Steve Verbeke: Il se porte bien. Cependant il faudrait que la nouvelle génération écoute un peu les vieux, quand je dis les vieux, c'est dans le bon sens du terme, ce sont les gens qui ont de la bouteille. Certes, il y en a qui jouent super bien mais qui sont trop surs d'avoir tout compris. Alors que moi je reconnais que je n'ai rien compris du tout ! J'ai plein de trucs dans ma tête, mais je reconnais avoir besoin des anciens. Mon disque, je n'aurais jamais pu le faire tout seul sans l'aide précieuse de benoit. Il faut écouter les vieux disques, car sans les copier il faut apprendre à être au service d'une chanson, plus qu'au service de son instrument. Dans le genre, Stan Noubard Pacha, est magique, car il joue de la guitare, c'est clair et net, mais quant tu joues de l'harmo, il joue pour l'harmo, quant tu chantes, il joue pour le chant et quant il fait un chorus de guitare, il joue pour la guitare. mais ceci dit, je ne veux donner de leçon à personne... Dans le Blues français, j'aime bien Doo the Doo, j'aime bien raoul Ficel, j'ai joué avec eux, ils sont super cool, et en live il ont une énergie positive, dans le même ésprit, j'aime bien Bo Weavil, c'est Memphis des 50's, et bien entendu Benoit, Baco, et mon père...

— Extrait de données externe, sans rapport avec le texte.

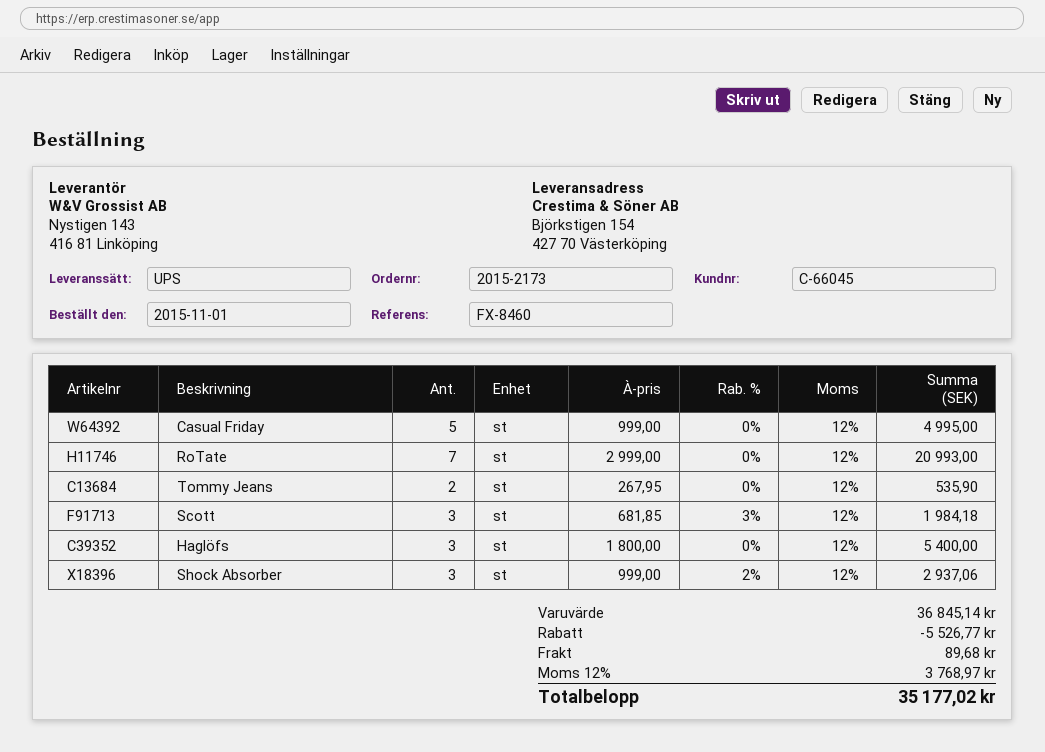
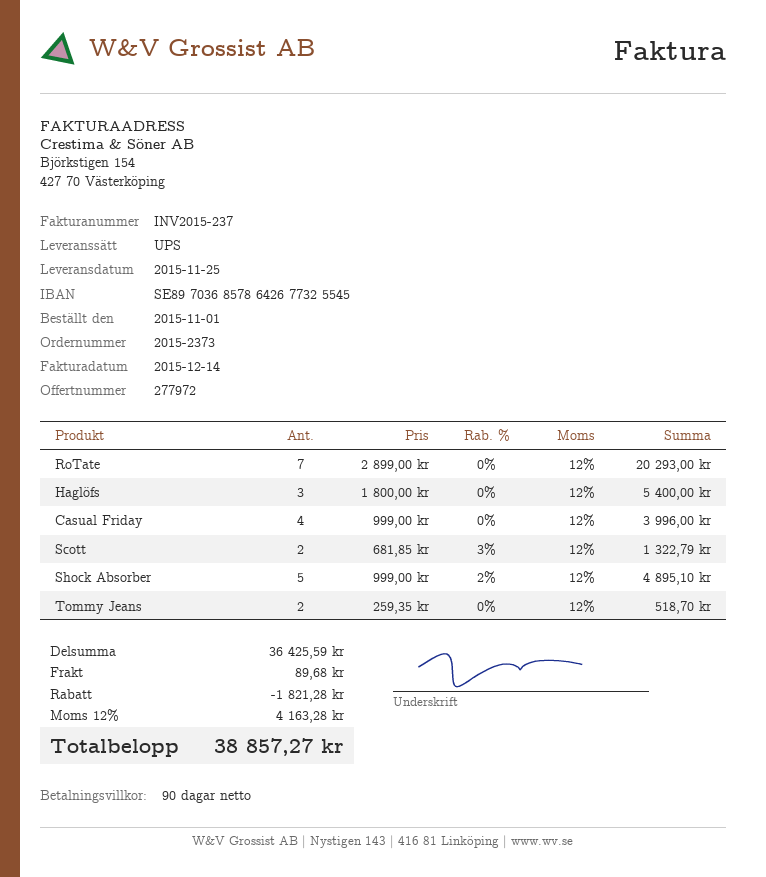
order number: 2015-2173 -> 2015-2373
Casual Friday: 5 x 999.00 = 4995.00 -> 4 x 999.00 = 3996.00
RoTate: 7 x 2999.00 = 20993.00 -> 7 x 2899.00 = 20293.00
Tommy Jeans: 2 x 267.95 = 535.90 -> 2 x 259.35 = 518.70
Scott: 3 x 681.85 - 3% = 1984.18 -> 2 x 681.85 - 3% = 1322.79
Shock Absorber: 3 x 999.00 - 2% = 2937.06 -> 5 x 999.00 - 2% = 4895.10
subtotal: 36845.14 -> 36425.59
discount: 5526.77 -> 1821.28
tax: 12% = 3768.97 -> 12% = 4163.28
total: 35177.02 -> 38857.27

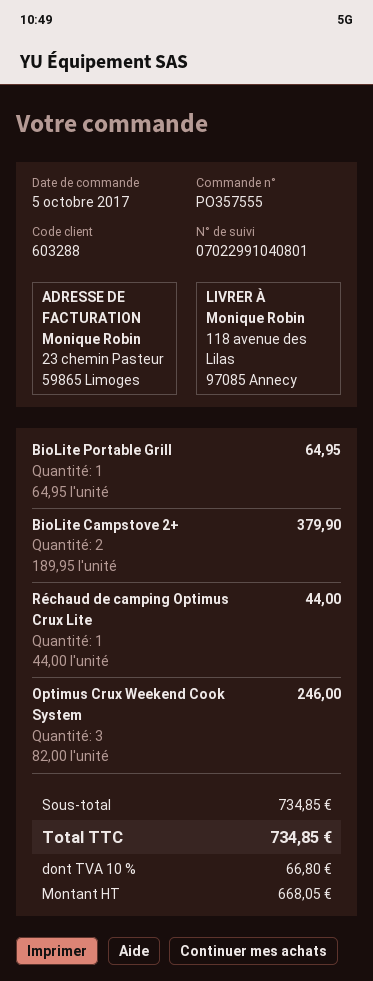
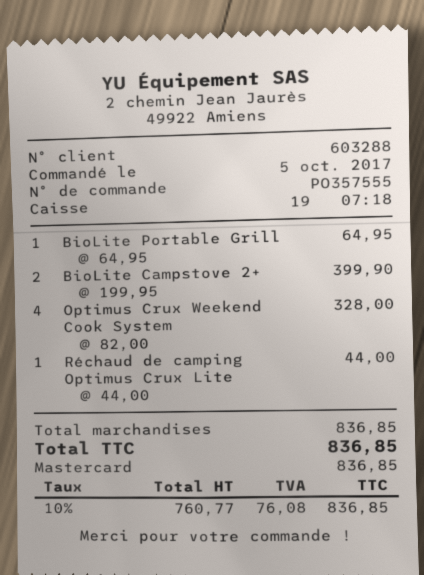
BioLite Campstove 2+: 2 x 189.95 = 379.90 -> 2 x 199.95 = 399.90
Optimus Crux Weekend Cook System: 3 x 82.00 = 246.00 -> 4 x 82.00 = 328.00
subtotal: 734.85 -> 836.85
net: 668.05 -> 760.77
tax: 10% = 66.80 -> 10% = 76.08
total: 734.85 -> 836.85

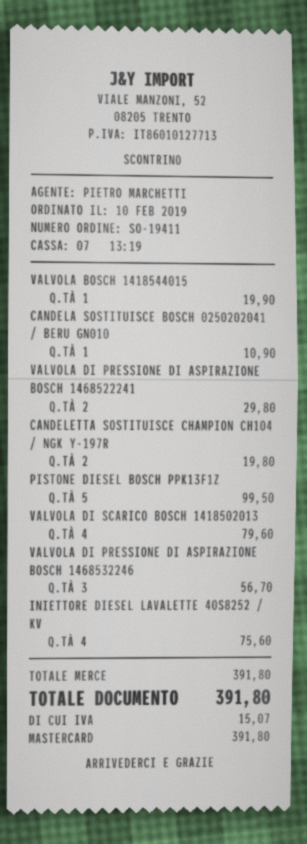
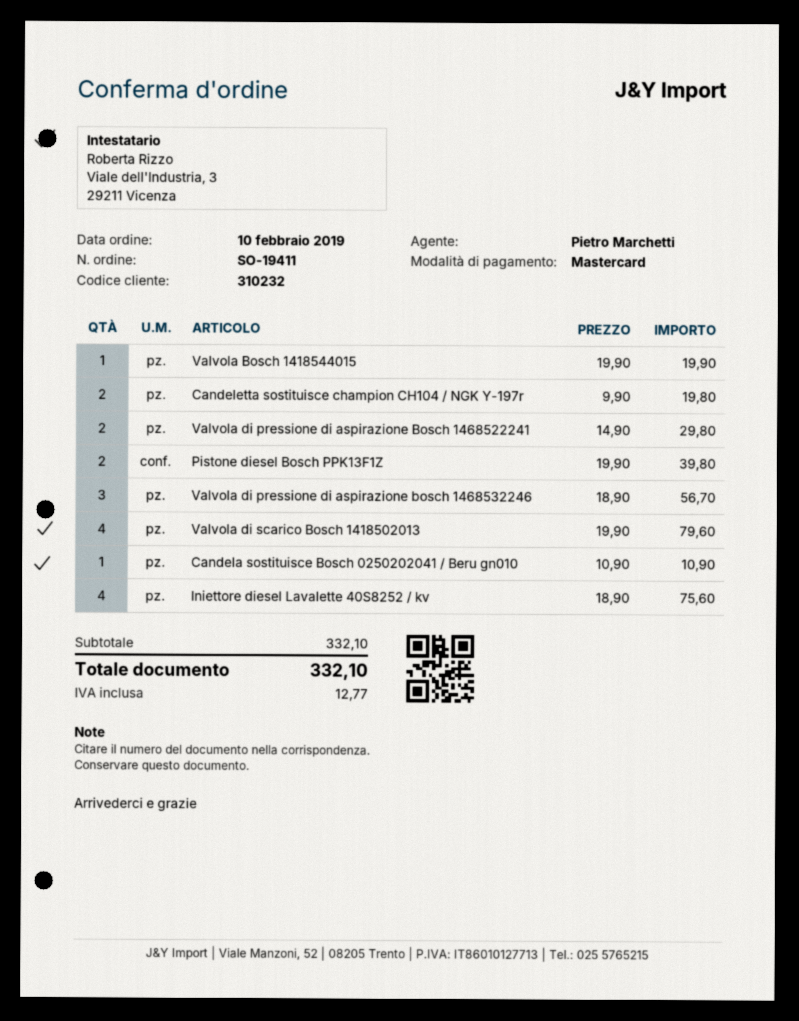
PISTONE DIESEL BOSCH PPK13F1Z: 5 for 99.50 -> 2 for 39.80
subtotal: 391.80 -> 332.10
tax: 15.07 -> 12.77
total: 391.80 -> 332.10

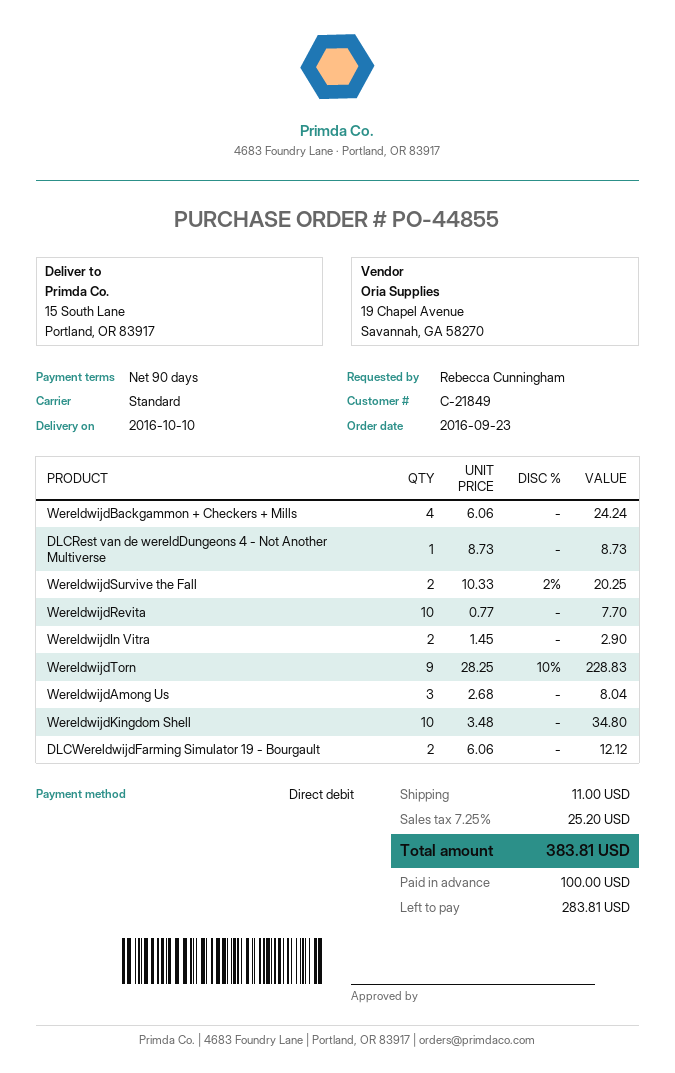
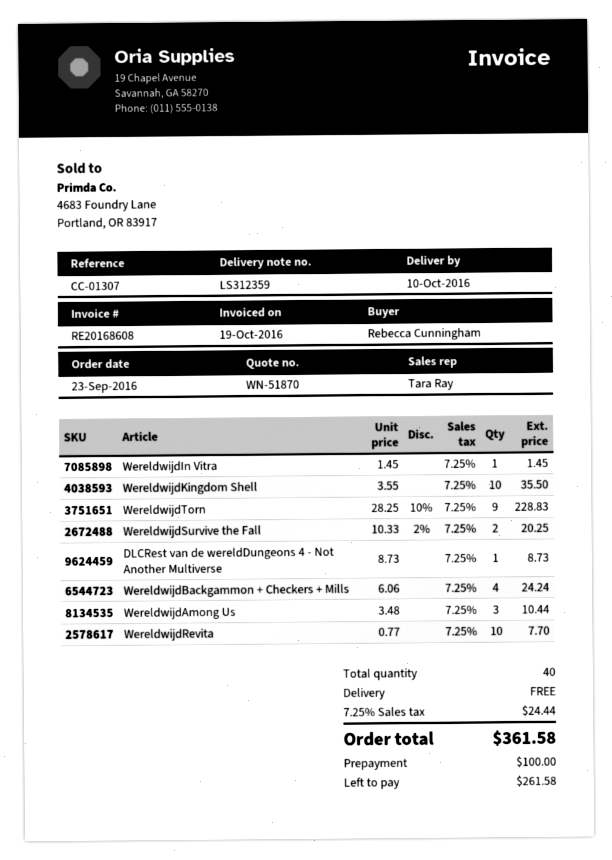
WereldwijdIn Vitra: 2 x 1.45 = 2.90 -> 1 x 1.45 = 1.45
WereldwijdAmong Us: 3 x 2.68 = 8.04 -> 3 x 3.48 = 10.44
WereldwijdKingdom Shell: 10 x 3.48 = 34.80 -> 10 x 3.55 = 35.50
DLCWereldwijdFarming Simulator 19 - Bourgault: 2 x 6.06 = 12.12 -> none
shipping: 11.00 -> 0.00
tax: 7.25% = 25.20 -> 7.25% = 24.44
total: 383.81 -> 361.58
balance: 283.81 -> 261.58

Blues & Co: Pour conclure, un mot pour les lecteurs de Blues & Co ?
Steve Verbeke: Je trouve cette revue mortelle !!! Avec ce genre de revue, on rencontre des gens super sympa comme toi, ou comme les gens de Soul Bag, ou ceux de travel in Blues avec qui j'adore discuter. c'est bien qu'il existe des gens qui aime cette musique, et qui ont envie d'aller plus loin et d'aider ceux qui en font en écrivant dans les revues spécialisées. D'ailleurs, l'un ne pourrait pas marcher sans l'autre. De plus, dans Blues & Co, vous parler beaucoup du Blues français, et c'est important !

Blues & Co: Merci Steve et à très bientot sur la route, car nous savons pertinament que tant qu'il y aura des endroits qui ouvriront leurs portes au Blues, toi et tes harmonicas ne seront pas loin.
Interview réalisée le 9 juin 99 par Serge dans les locaux de Magic Blues à Paris.